◆ The data ◆
::::::::::

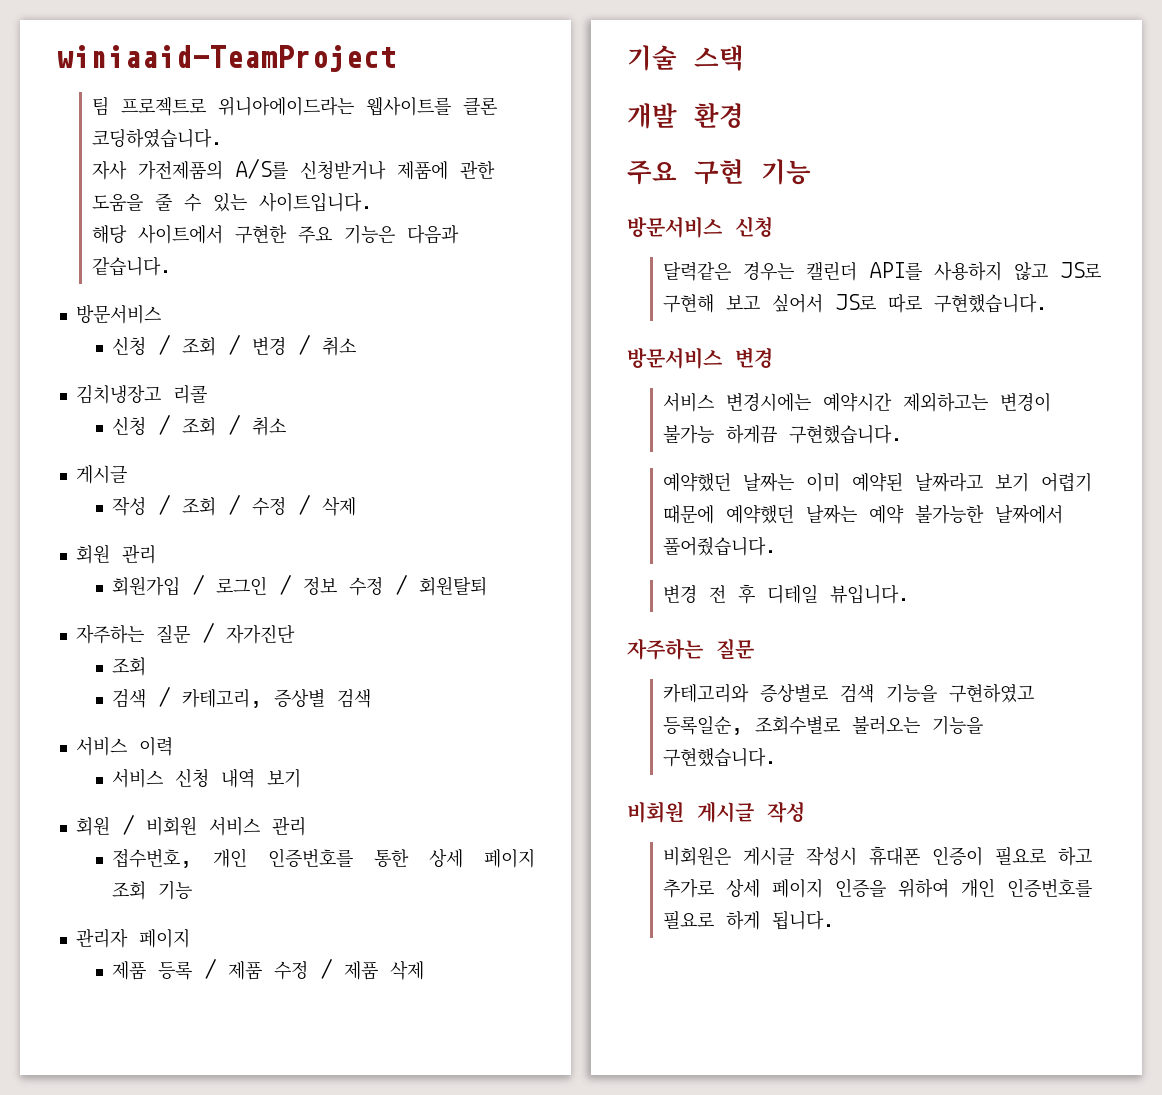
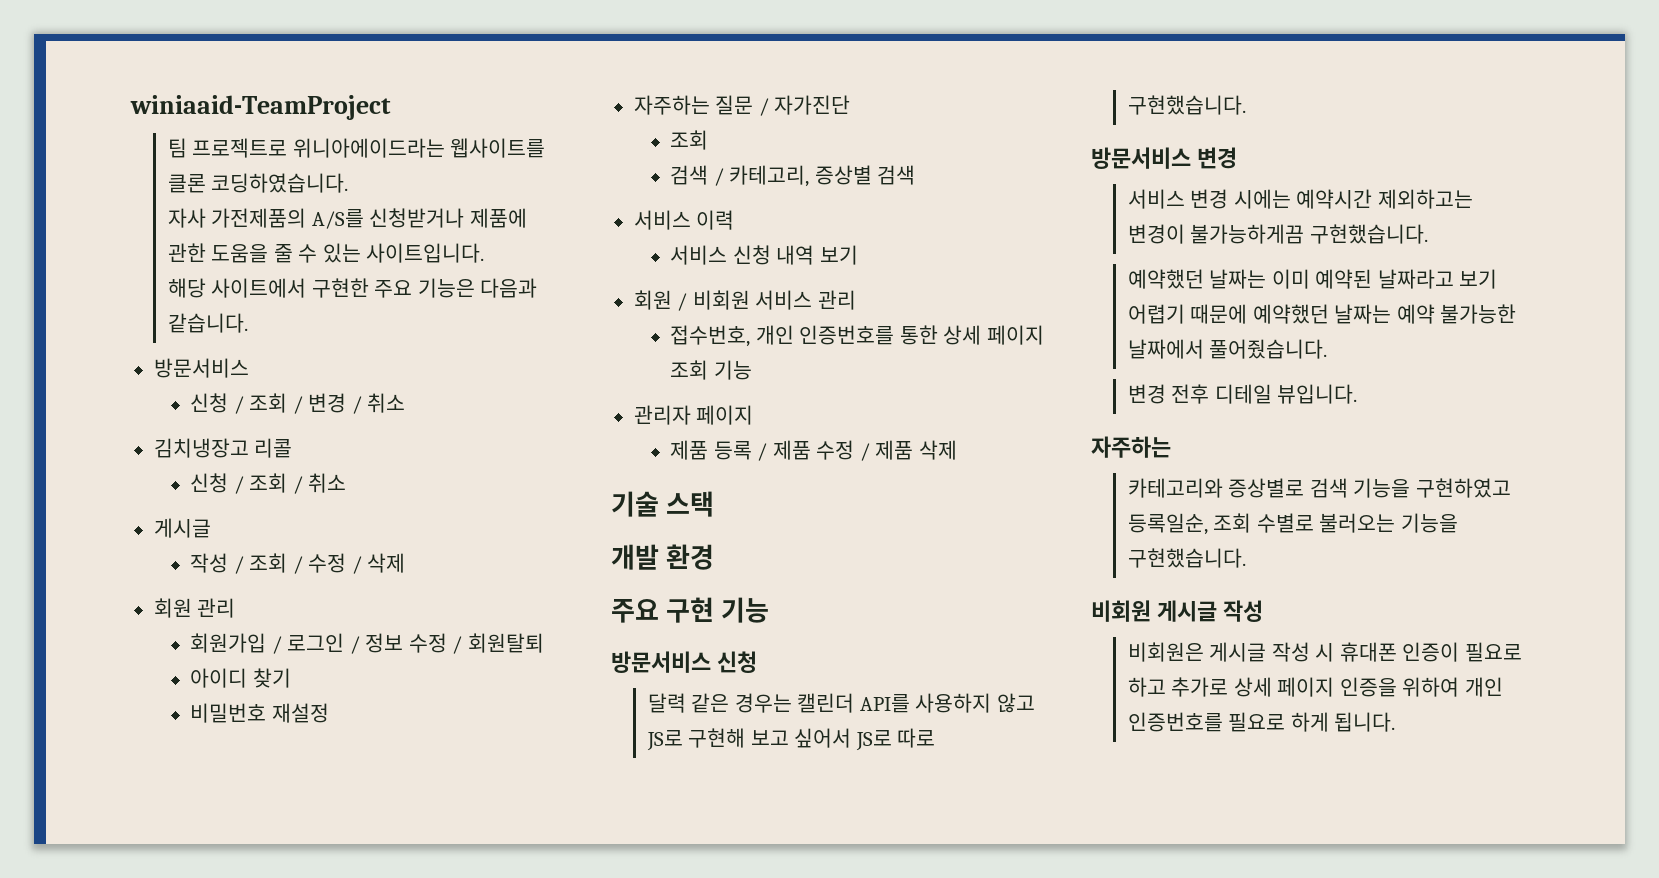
(487, 586) none -> [190,668,291,688] [190,703,329,723] // 아이디 찾기 // 비밀번호 재설정
[662,262,731,281] 달력같은 -> [647,693,730,713] 달력 같은
[725,393,811,412] 변경시에는 -> [1190,189,1291,209] 변경 시에는
[662,425,777,444] 불가능 하게끔 -> [1190,224,1305,244] 불가능하게끔
[708,584,755,604] 전 후 -> [1171,384,1210,404] 전후
[716,639,754,659] 질문 -> (1171, 447) none
[754,716,840,735] 조회수별로 -> [1213,513,1314,533] 조회 수별로
[805,847,857,866] 작성시 -> [1271,642,1335,662] 작성 시

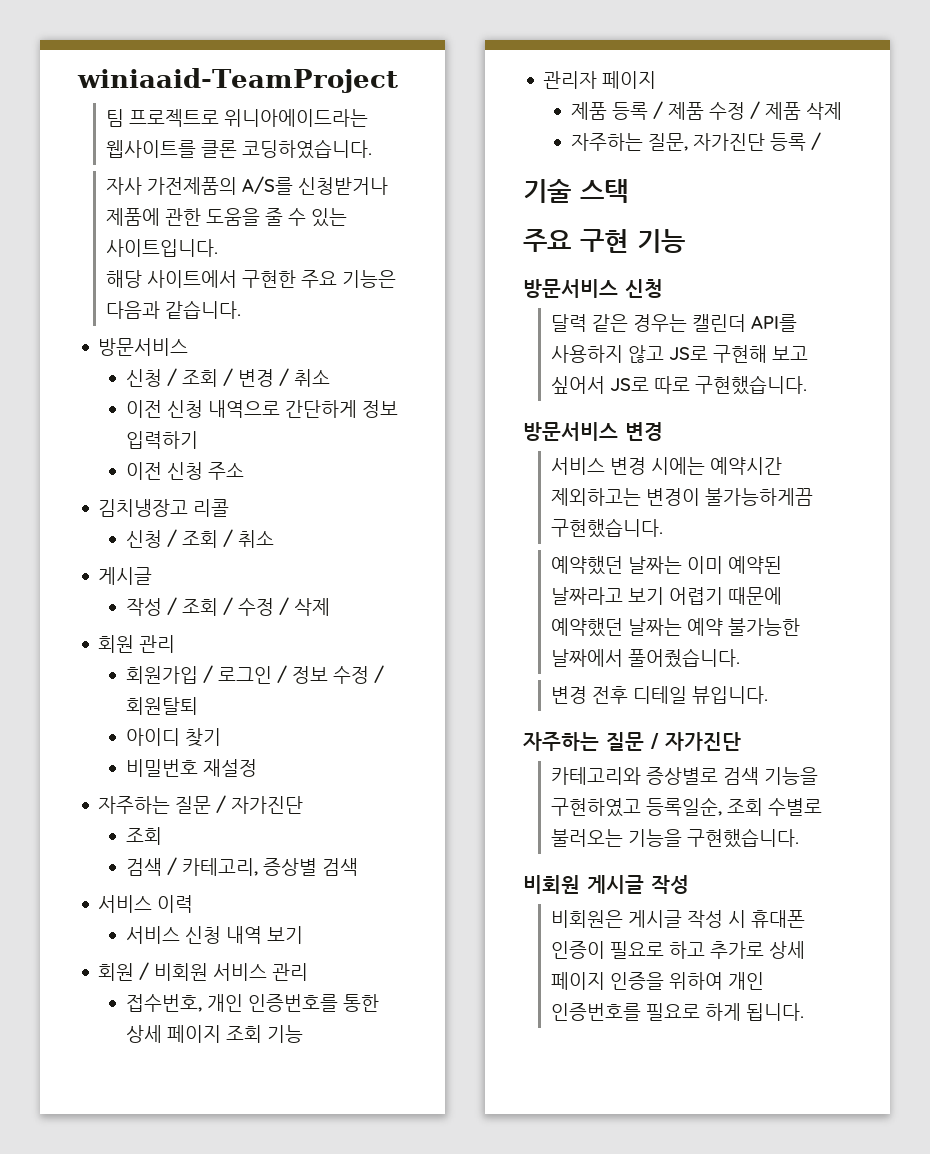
(406, 403) none -> [126,400,399,418] [126,431,199,449] [126,462,245,480] // 이전 신청 내역으로 간단하게 정보 입력하기 // 이전 신청 주소
(958, 450) none -> [571,132,822,151] // 자주하는 질문, 자가진단 등록 /
[611,544,715,570] // 개발 환경 -> (628, 191) none
(1171, 447) none -> [606,732,741,751] 질문 / 자가진단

::::::::::

◆ What is needed ◆
Transcribe the opening line of the listing above, please, and every line after it through the line with "[716,639,754,659] 질문 -> (1171, 447) none", word for word, without pictures.

◆ Your solution ◆
(487, 586) none -> [190,668,291,688] [190,703,329,723] // 아이디 찾기 // 비밀번호 재설정
[662,262,731,281] 달력같은 -> [647,693,730,713] 달력 같은
[725,393,811,412] 변경시에는 -> [1190,189,1291,209] 변경 시에는
[662,425,777,444] 불가능 하게끔 -> [1190,224,1305,244] 불가능하게끔
[708,584,755,604] 전 후 -> [1171,384,1210,404] 전후
[716,639,754,659] 질문 -> (1171, 447) none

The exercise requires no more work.